Belief, therefore, is the moment of decision, after the mind has been enlightened, where a person resolves to bring himself under God in submission to the way of righteousness he has revealed.
Let me say it again: Belief is the moment of decision, after the mind has been enlightened, where a person resolves to bring himself under God in submission to the way of righteousness he has revealed.
All of the head knowledge in the world means nothing apart from belief, because belief is the resolve to act accordingly with the new way of thinking.
Did you know there are those who don’t act according to their new way of thinking? They’re called hypocrites. The reason Abraham and Moses and Sarah and Samson and Samuel and Jephthah and David and Rahab were justified before God by faith is because when they recognized truth, they resolved in their minds to submit to it! That’s belief! That’s the faith that justifies.
In Hebrews 3:12 and 16-4:2, it reads, “Take care, brothers, lest there be in any of you an evil, unbelieving heart, leading you to fall away from the living God…For who were those who rebelled? Was it not all those who left Egypt led by Moses? And with whom was he provoked for forty years? Was it not with those who sinned, whose bodies fell in the wilderness? And to whom did he swear that they would not enter his rest, but to those who were disobedient? So we see that they were unable to enter because of unbelief.

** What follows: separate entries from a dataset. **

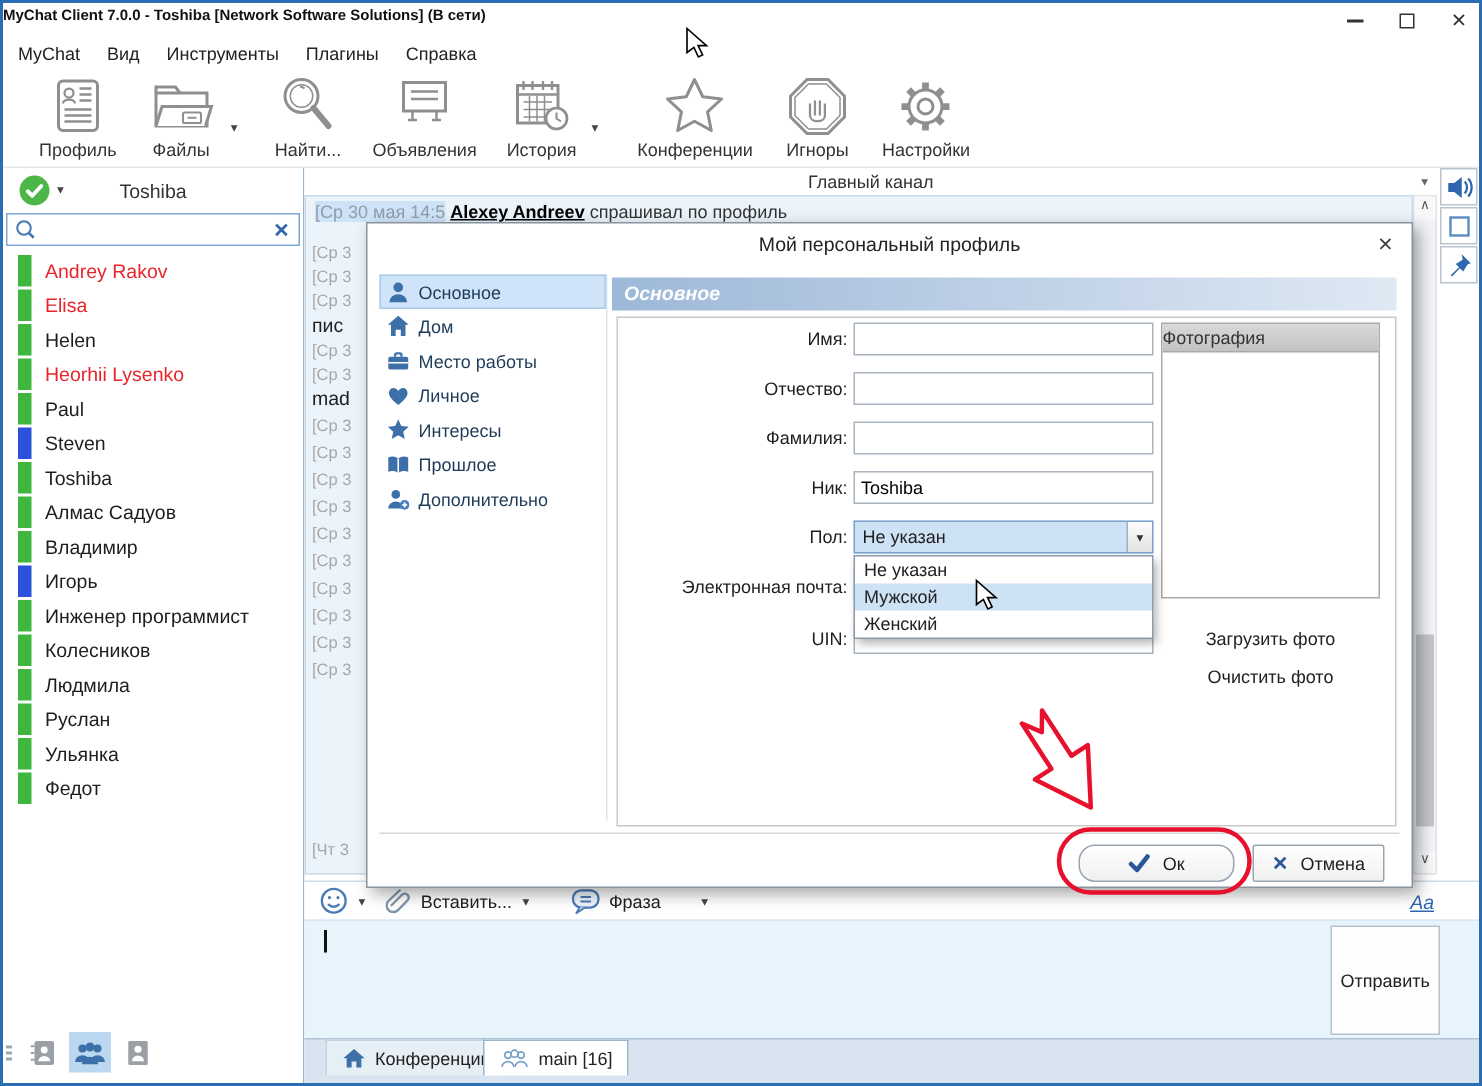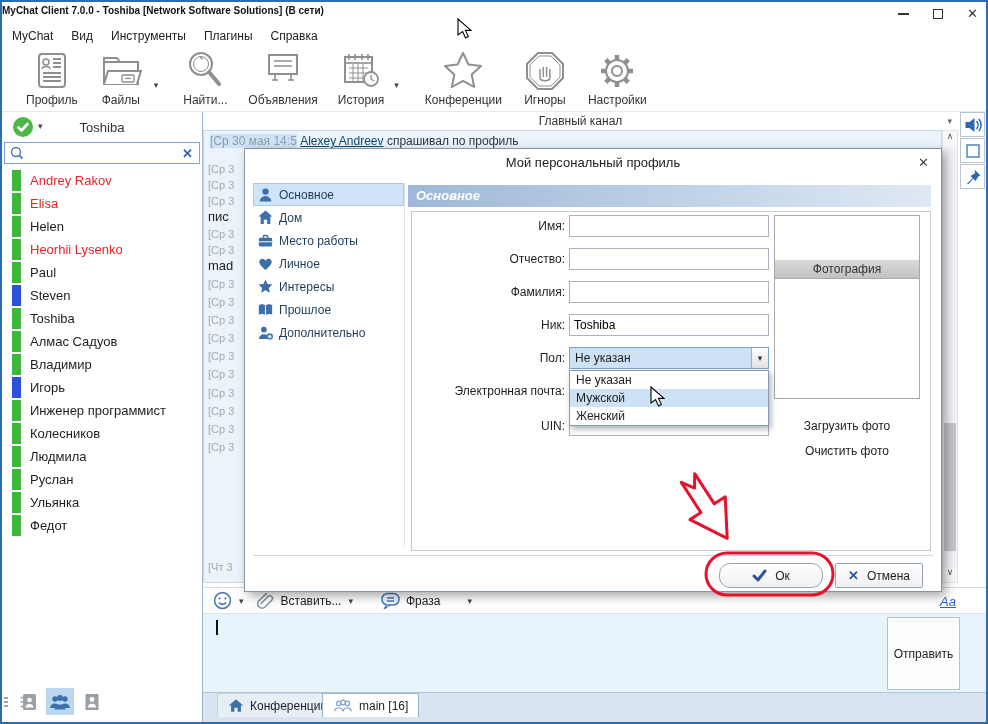"Alexey Andreev" .ctl-user { color: #0c4a6e -> #000000; font-weight: none -> bold }
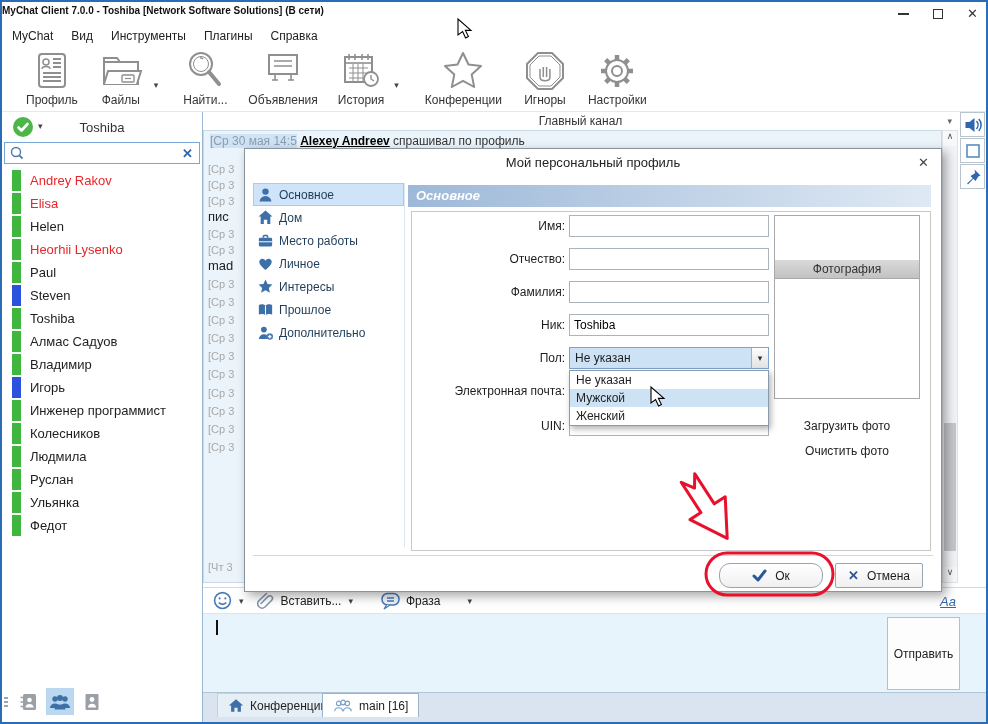"Фотография" .photo-head { margin-top: 44px -> none; text-align: center -> none }
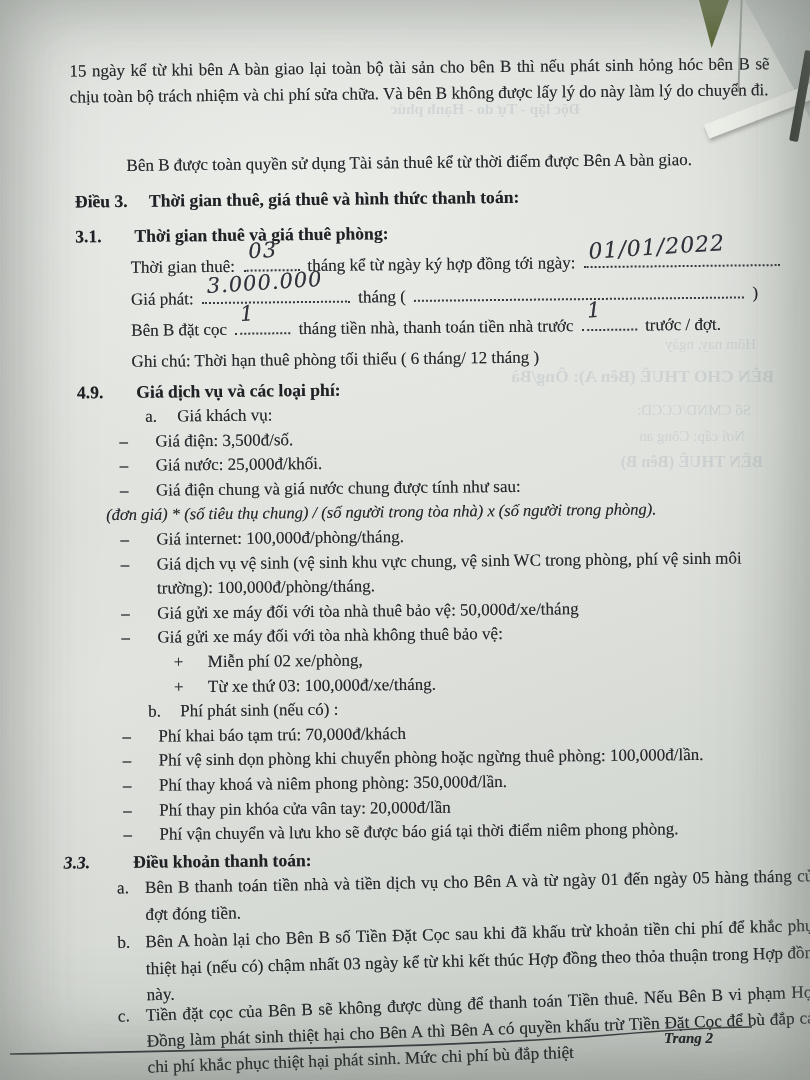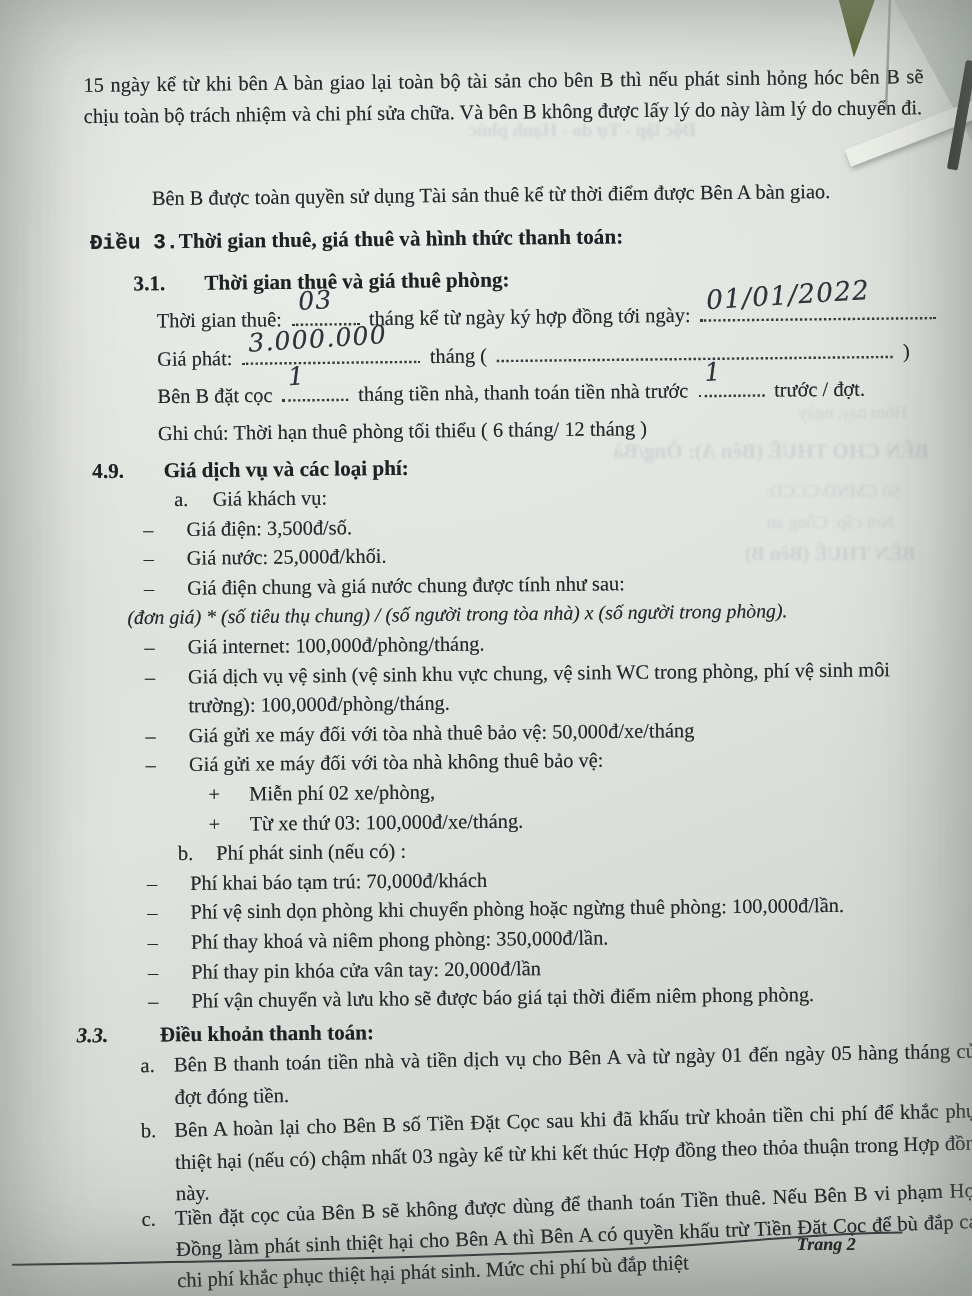"Điều 3." span.hnum { font-family: Liberation Mono, monospace -> none }
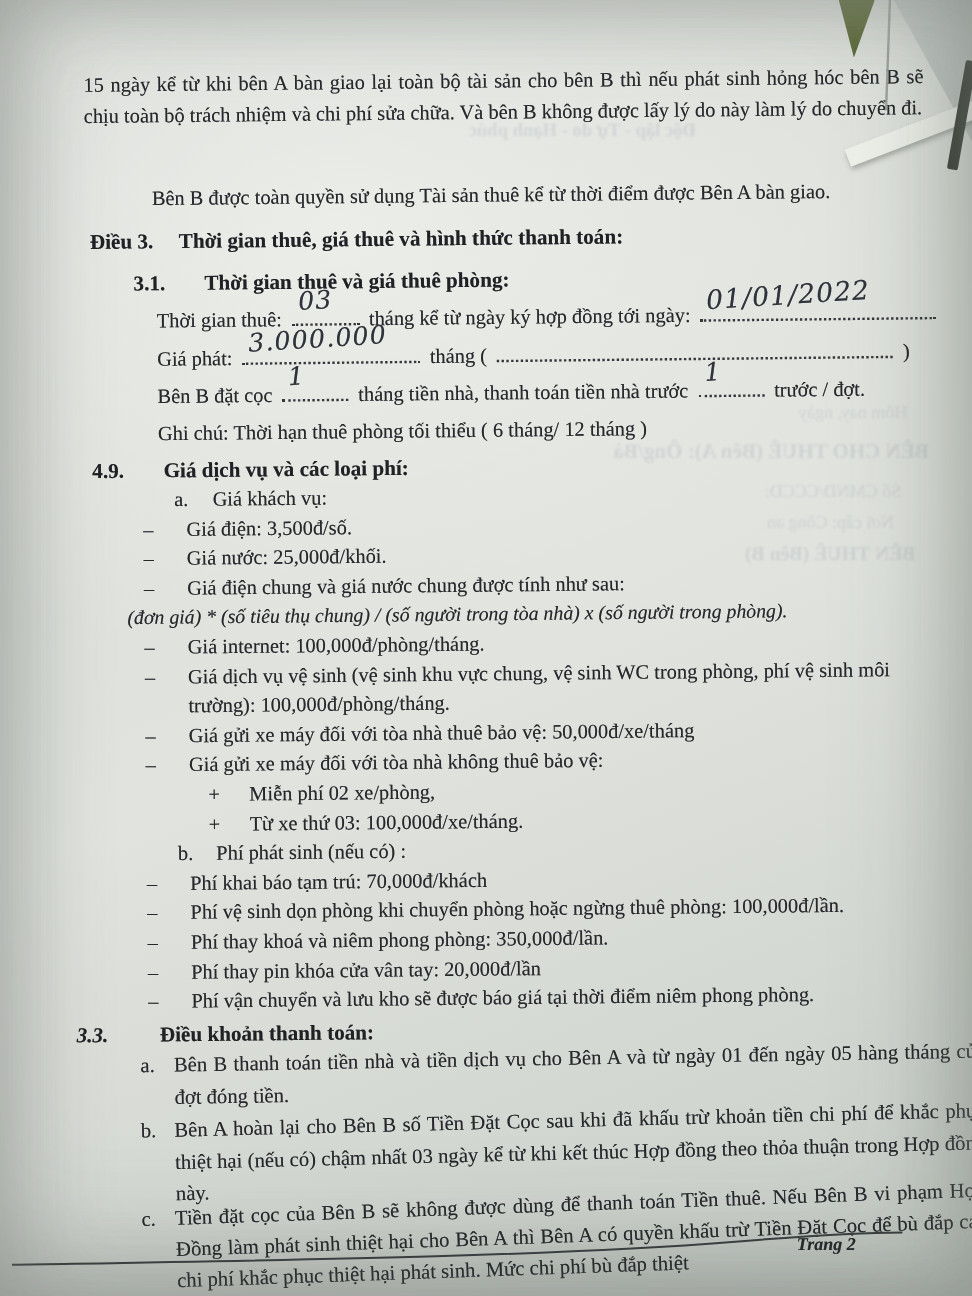"3.1." span.hnum { margin-left: 36px -> none }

Therefore, while the promise of entering his rest still stands, let us fear lest any of you should seem to have failed to reach it. For good news came to us just as to them, but the message they heard did not benefit them, because they were not united by faith with those who listened.”
What’s he saying? These people saw the waters of the Red Sea parted in two; they saw the powerful might of God as he brought ten plagues on the Egyptian nation; they were led by Moses in the wilderness; and ultimately the good news of God was also given to them. Their minds were totally opened to the reality of God, but the message didn’t ultimately benefit them because they didn’t believe. They didn’t resolve to bring themselves under the submission of God. They didn’t like the demands he had for them. So they chose to ignore it. That’s unbelief!
So there must be a resolve to let all of this head knowledge come in contact with the human will that says, “I’m resolved to bring myself under God in submission!” And every time there is a resolve in the mind to submit to the way of God we’ve come to know, action follows.
Obeying the Father’s Will
“A man had two sons. And he went to the first and said, ‘Son, go and work in the vineyard today.’ And he answered, ‘I will not,’ but afterward changed his mind and went.”
He went! What drove him to go? Well, he saw the way of righteousness; he let the way of righteousness change his mind; he resolved to believe the way of righteousness by submitting himself under the God he knew to be true. And when all of that happens, you go. When all of those things are prerequisite, you go where God said, “Go!”
How do you think Abraham was able to take his son up onto the mountain to sacrifice him to God? He knew the way of God to be the only way, and he resolved to submit himself under the way of true righteousness in belief.
To what is God calling you this morning? Will you see it as righteousness? Will you let it change your mind? Will you resolve to follow it by belief?
God said in Acts 2:38, through Peter, “Repent [of whatever way is right to man] and be baptized in the name of Jesus Christ for the forgiveness of your sins.” Maybe this morning, you’re still counting the cost. Maybe you’re still exploring what it means to repent. But when you come face to face with the word of God, be like the first son. Do what God tells you to do.
Everyone who does this will enter into the kingdom of God. It is an everlasting kingdom. It is a righteous kingdom. It is a kingdom with peace and perpetual, holy leadership.